La segunda enseñanza (vinculada a la primera) que no debemos olvidar es que la sufrida población negra que tan maltrecha ha quedado por el reciente desastre, en sus ciento cuarenta años de andadura desde que Lincoln decretara su libertad ha recorrido con esfuerzo un largo camino de Liberación, por decirlo a posta al modo idealista hegeliano. Durante la citada guerra casi 180.000 hombres negros sirvieron bajo la Unión y más de 33.000 murieron en los campos de batalla (como lo recoge la película Tiempos de Gloria de Edward Zwick –Glory, 1989). En el último tercio del siglo XlX el 9º y el 10º regimientos de Caballería lucharon en las Guerras Indias combatiendo a los kiowas, comanches, apaches, cheyennes y sioux, siendo hasta hace poco ninguneados en los libros de Historia. Sólo un irlandés universal (y en este sentido doblemente católico), John Ford, les rindió cumplido homenaje en 1960, creando en el cine y para ellos un héroe de proporciones míticas y de la talla de los Clásicos en El sargento negro (Sergeant Rutledge). La población negra desempeñó los más duros trabajos en el Oeste (p.e. muchos cowboys y soldados eran exescalvos), y también lucharon con Teddy Roosevelt en la Guerra Hispano Cubana de 1898 (Ver Posse de Mario Van Peebles, 1993). Durante la Primera Guerra Mundial hubo unidades de soldados negros pero su integración social avanzaba muy lentamente, mientras que en el mundo de Hollywood eran reducidos a estereotipos burlescos (Toms, Coons, Mulattoes, Mammies y Bucks). Su valerosa intervención en la Segunda Contienda Mundial abrió el camino a las luchas sociales que reivindicaron los Derechos Civiles y en las que destacó Martin Luther King. Corea y Vietnam fueron también pasaportes para la integración social (Ver Platoon, Oliver Stone, 1986) por no citar los conflictos más recientes.

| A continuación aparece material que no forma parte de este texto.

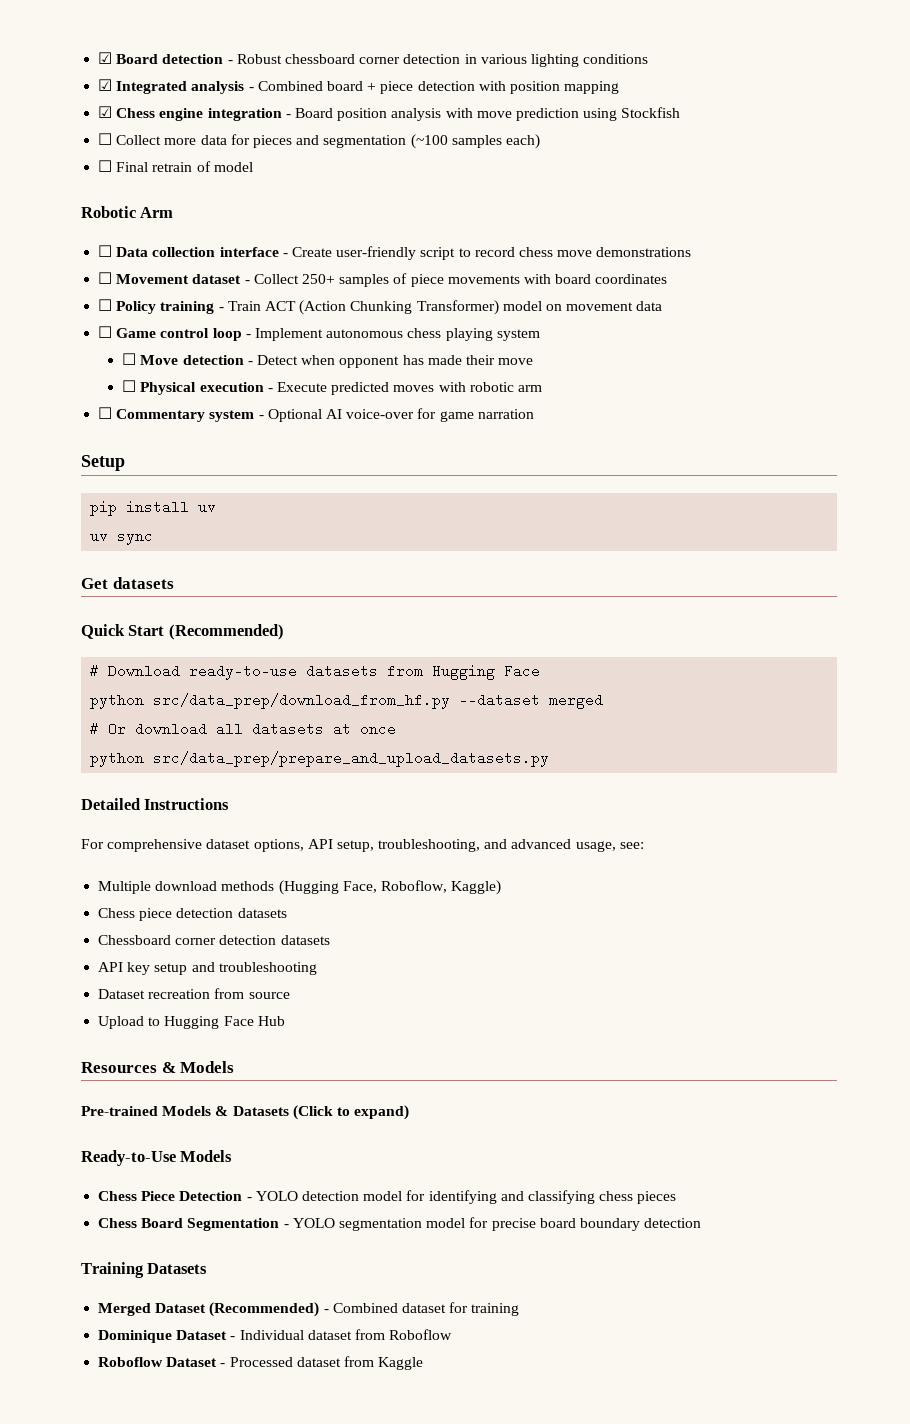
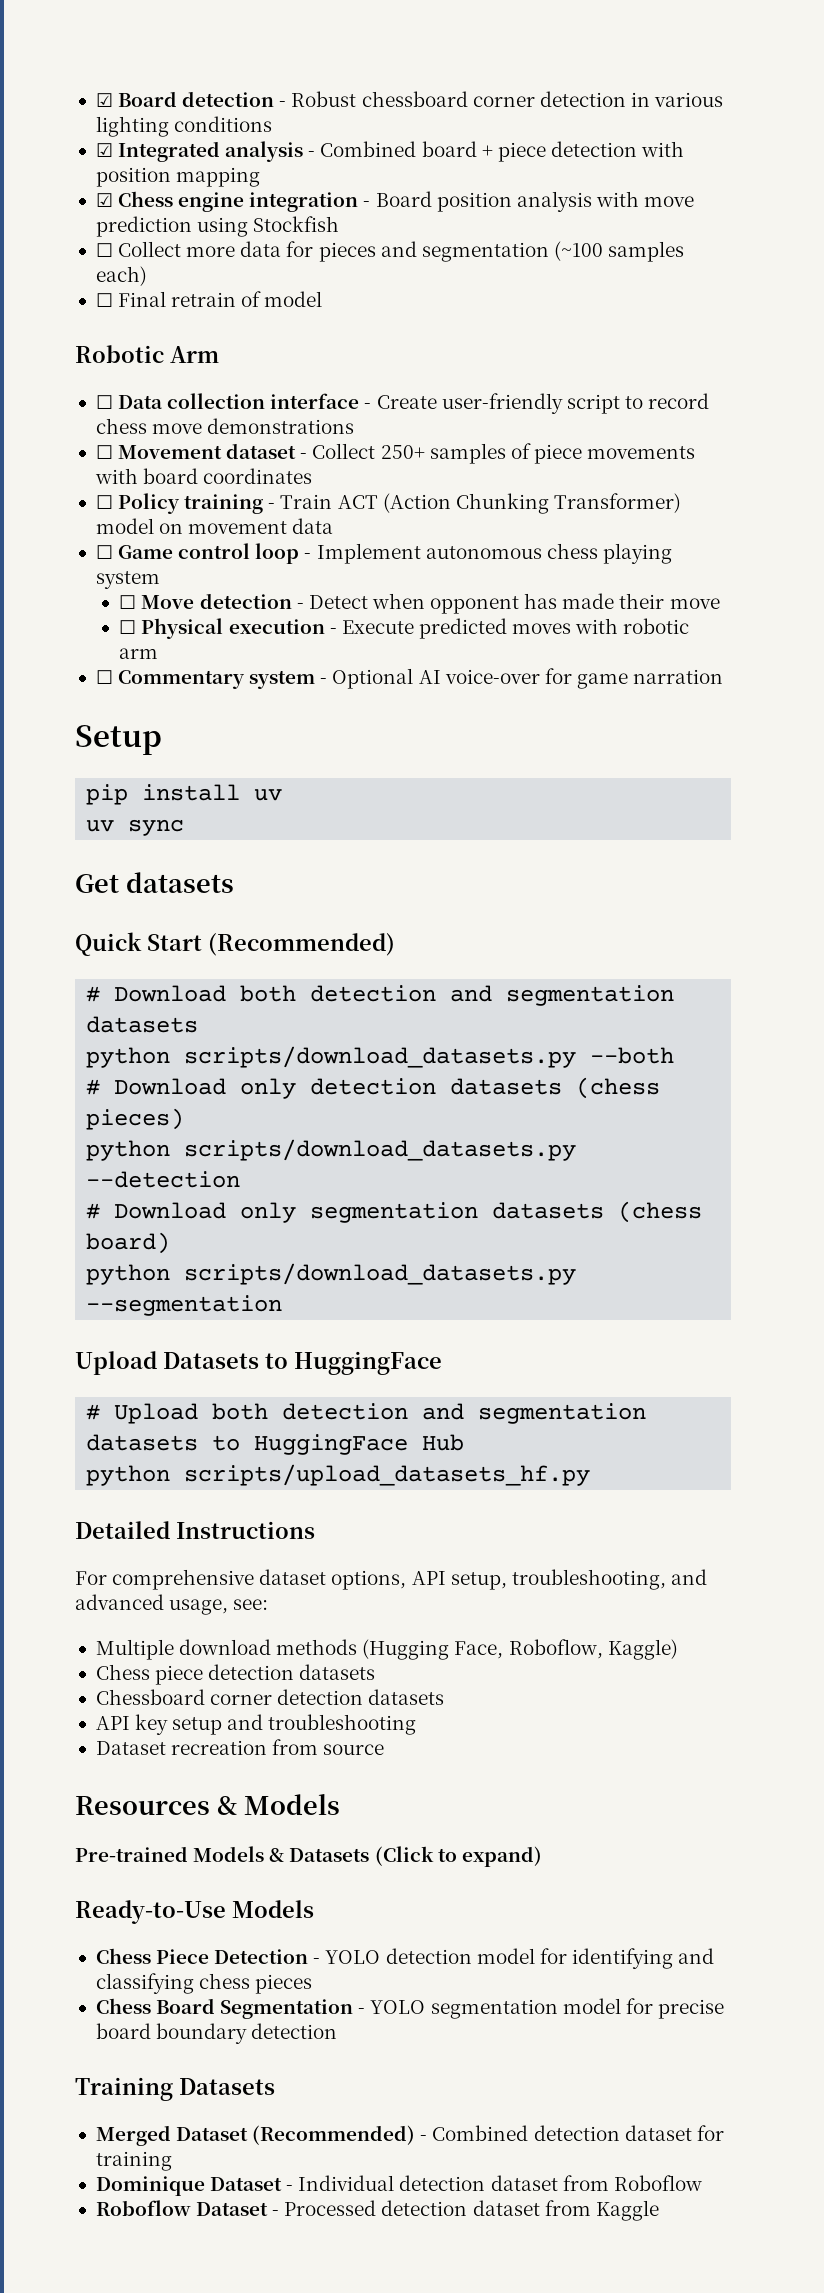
- # Download ready-to-use datasets from Hugging Face
- python src/data_prep/download_from_hf.py --dataset merged
- # Or download all datasets at once
- python src/data_prep/prepare_and_upload_datasets.py
+ # Download both detection and segmentation datasets
+ python scripts/download_datasets.py --both
+ # Download only detection datasets (chess pieces)
+ python scripts/download_datasets.py --detection
+ # Download only segmentation datasets (chess board)
+ python scripts/download_datasets.py --segmentation
+ Upload Datasets to HuggingFace
+ # Upload both detection and segmentation datasets to HuggingFace Hub
+ python scripts/upload_datasets_hf.py
- Upload to Hugging Face Hub
- Merged Dataset (Recommended) - Combined dataset for training
+ Merged Dataset (Recommended) - Combined detection dataset for training
- Dominique Dataset - Individual dataset from Roboflow
+ Dominique Dataset - Individual detection dataset from Roboflow
- Roboflow Dataset - Processed dataset from Kaggle
+ Roboflow Dataset - Processed detection dataset from Kaggle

Escolio: frente al Idealismo Histórico al que tan aficionados son los ideólogos del Imperio (los que precisamente podrían hablar de «camino de Liberación», referido a la población negra de los EE. UU., la Materialidad de la Historia nos muestra una vez más que ésta es gnoseológicamente casi más determinista que los propios hechos físico-naturales.